__EXERCISE DIRECTIONS__
Repeat every line of the data exactly, but not the pictures.

[Before-and-after change records]
====================

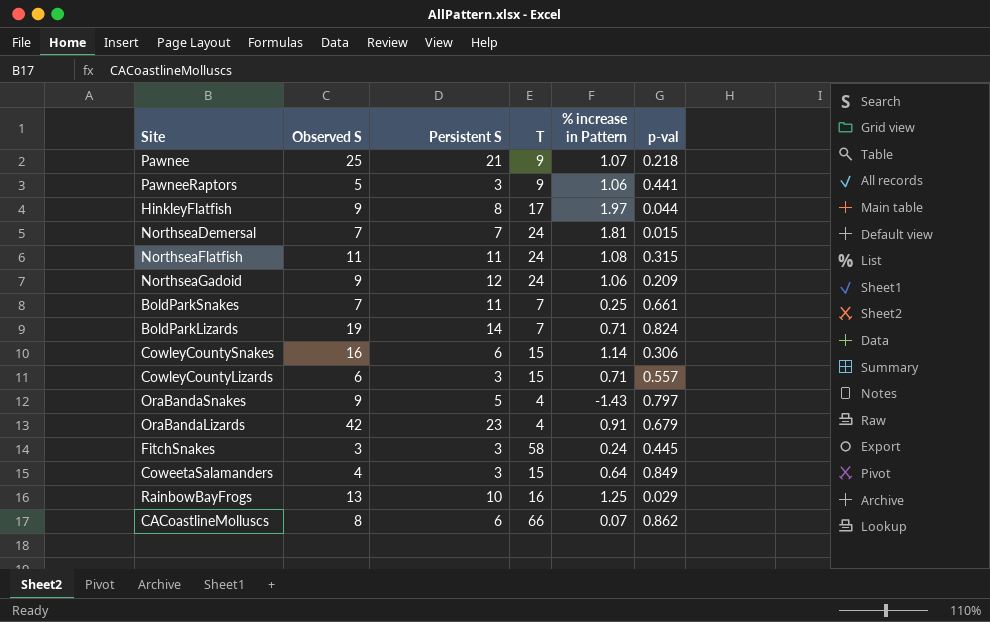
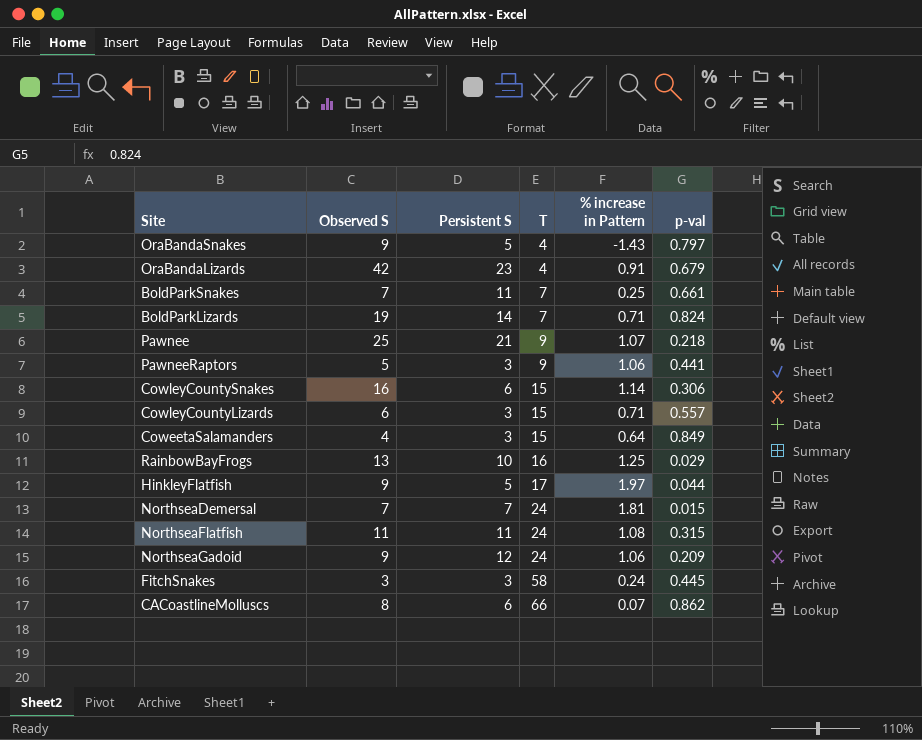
row order: none -> T ascending
HinkleyFlatfish | Persistent S: 8 -> 5

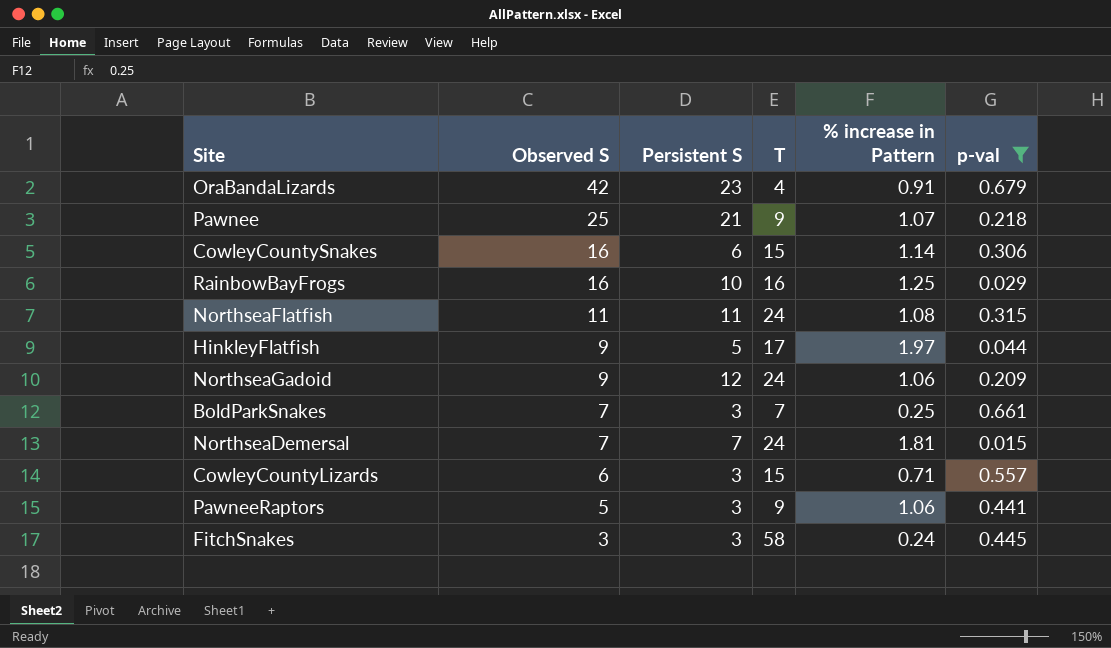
filter: none -> p-val <= 0.679
row order: T ascending -> Observed S descending
RainbowBayFrogs | Observed S: 13 -> 16
BoldParkSnakes | Persistent S: 11 -> 3

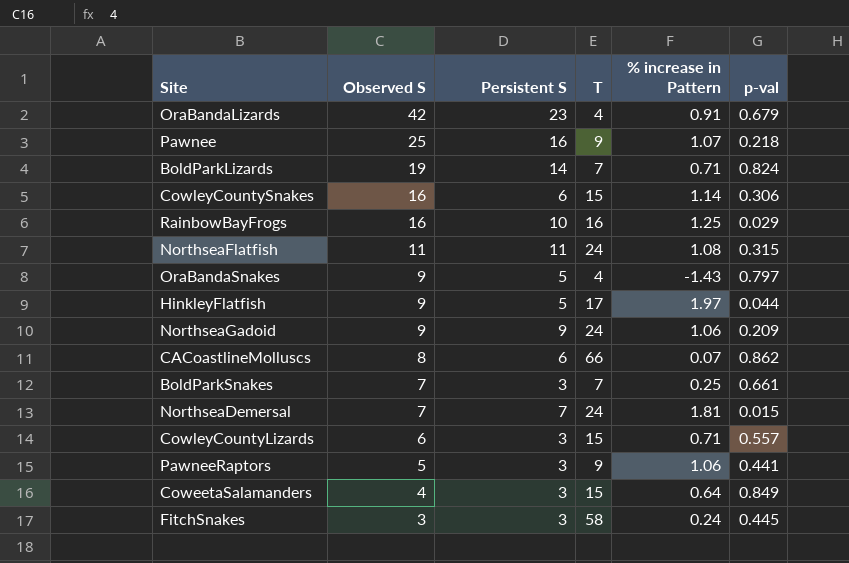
filter: p-val <= 0.679 -> none
Pawnee | Persistent S: 21 -> 16
NorthseaGadoid | Persistent S: 12 -> 9

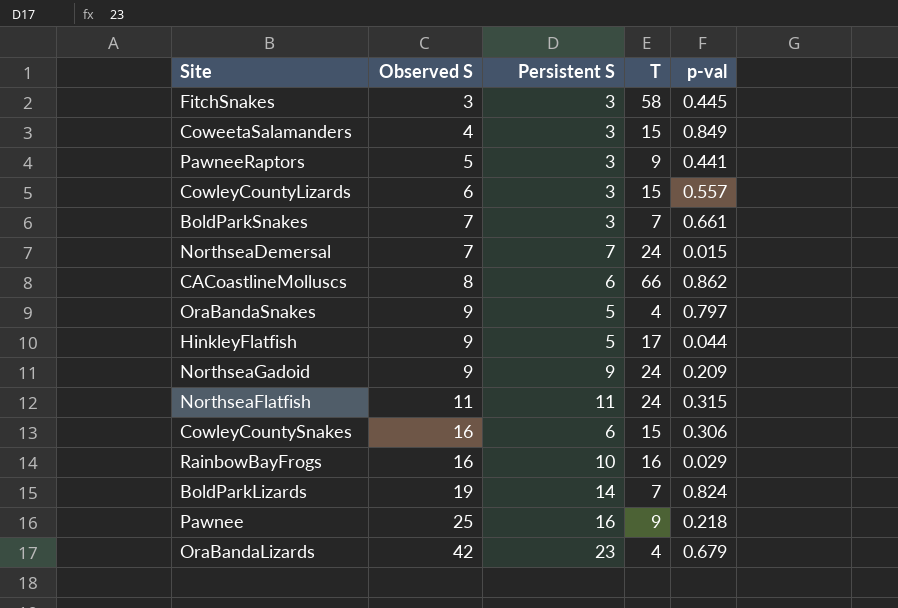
row order: Observed S descending -> Observed S ascending
column % increase in Pattern | position: 5 -> none

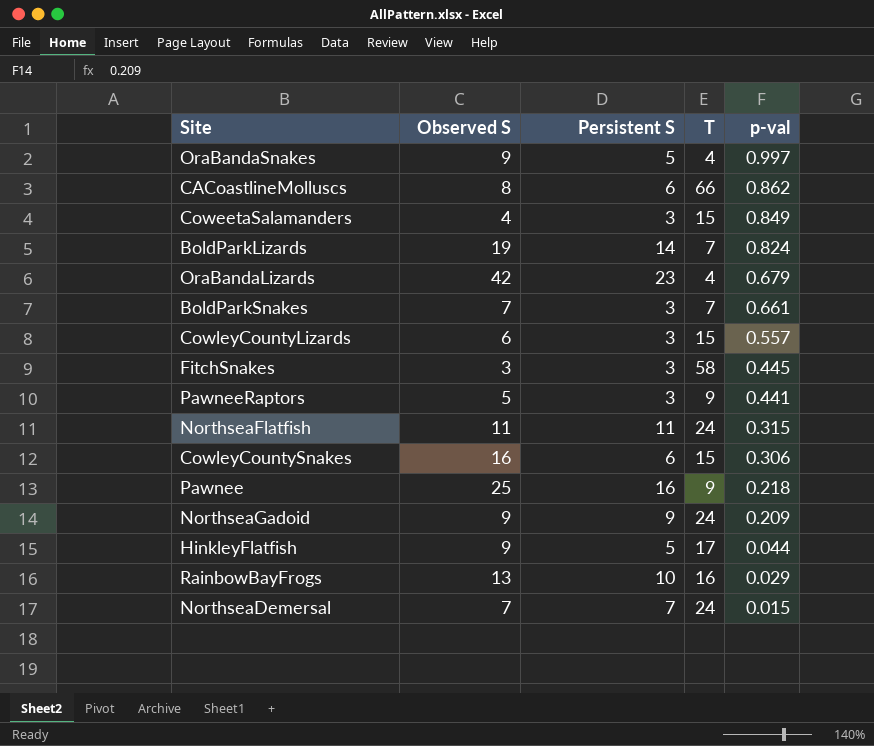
row order: Observed S ascending -> p-val descending
OraBandaSnakes | p-val: 0.797 -> 0.997
RainbowBayFrogs | Observed S: 16 -> 13

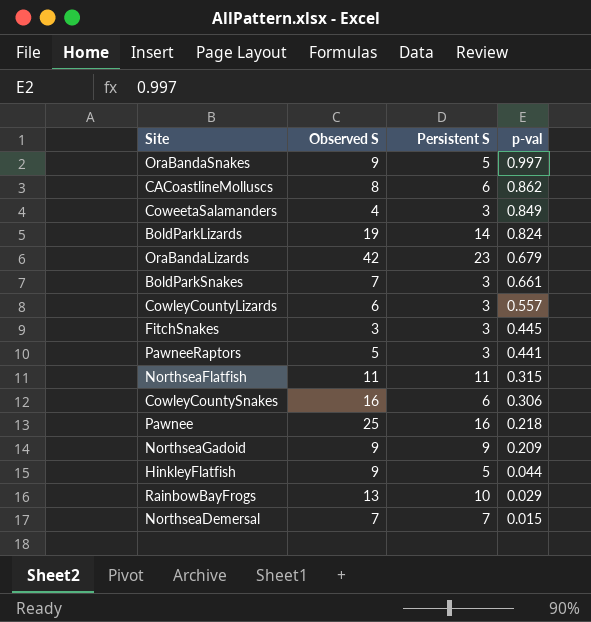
column T | position: 4 -> none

====================

__EXERCISE RESPONSE__
row order: none -> T ascending
HinkleyFlatfish | Persistent S: 8 -> 5

filter: none -> p-val <= 0.679
row order: T ascending -> Observed S descending
RainbowBayFrogs | Observed S: 13 -> 16
BoldParkSnakes | Persistent S: 11 -> 3

filter: p-val <= 0.679 -> none
Pawnee | Persistent S: 21 -> 16
NorthseaGadoid | Persistent S: 12 -> 9

row order: Observed S descending -> Observed S ascending
column % increase in Pattern | position: 5 -> none

row order: Observed S ascending -> p-val descending
OraBandaSnakes | p-val: 0.797 -> 0.997
RainbowBayFrogs | Observed S: 16 -> 13

column T | position: 4 -> none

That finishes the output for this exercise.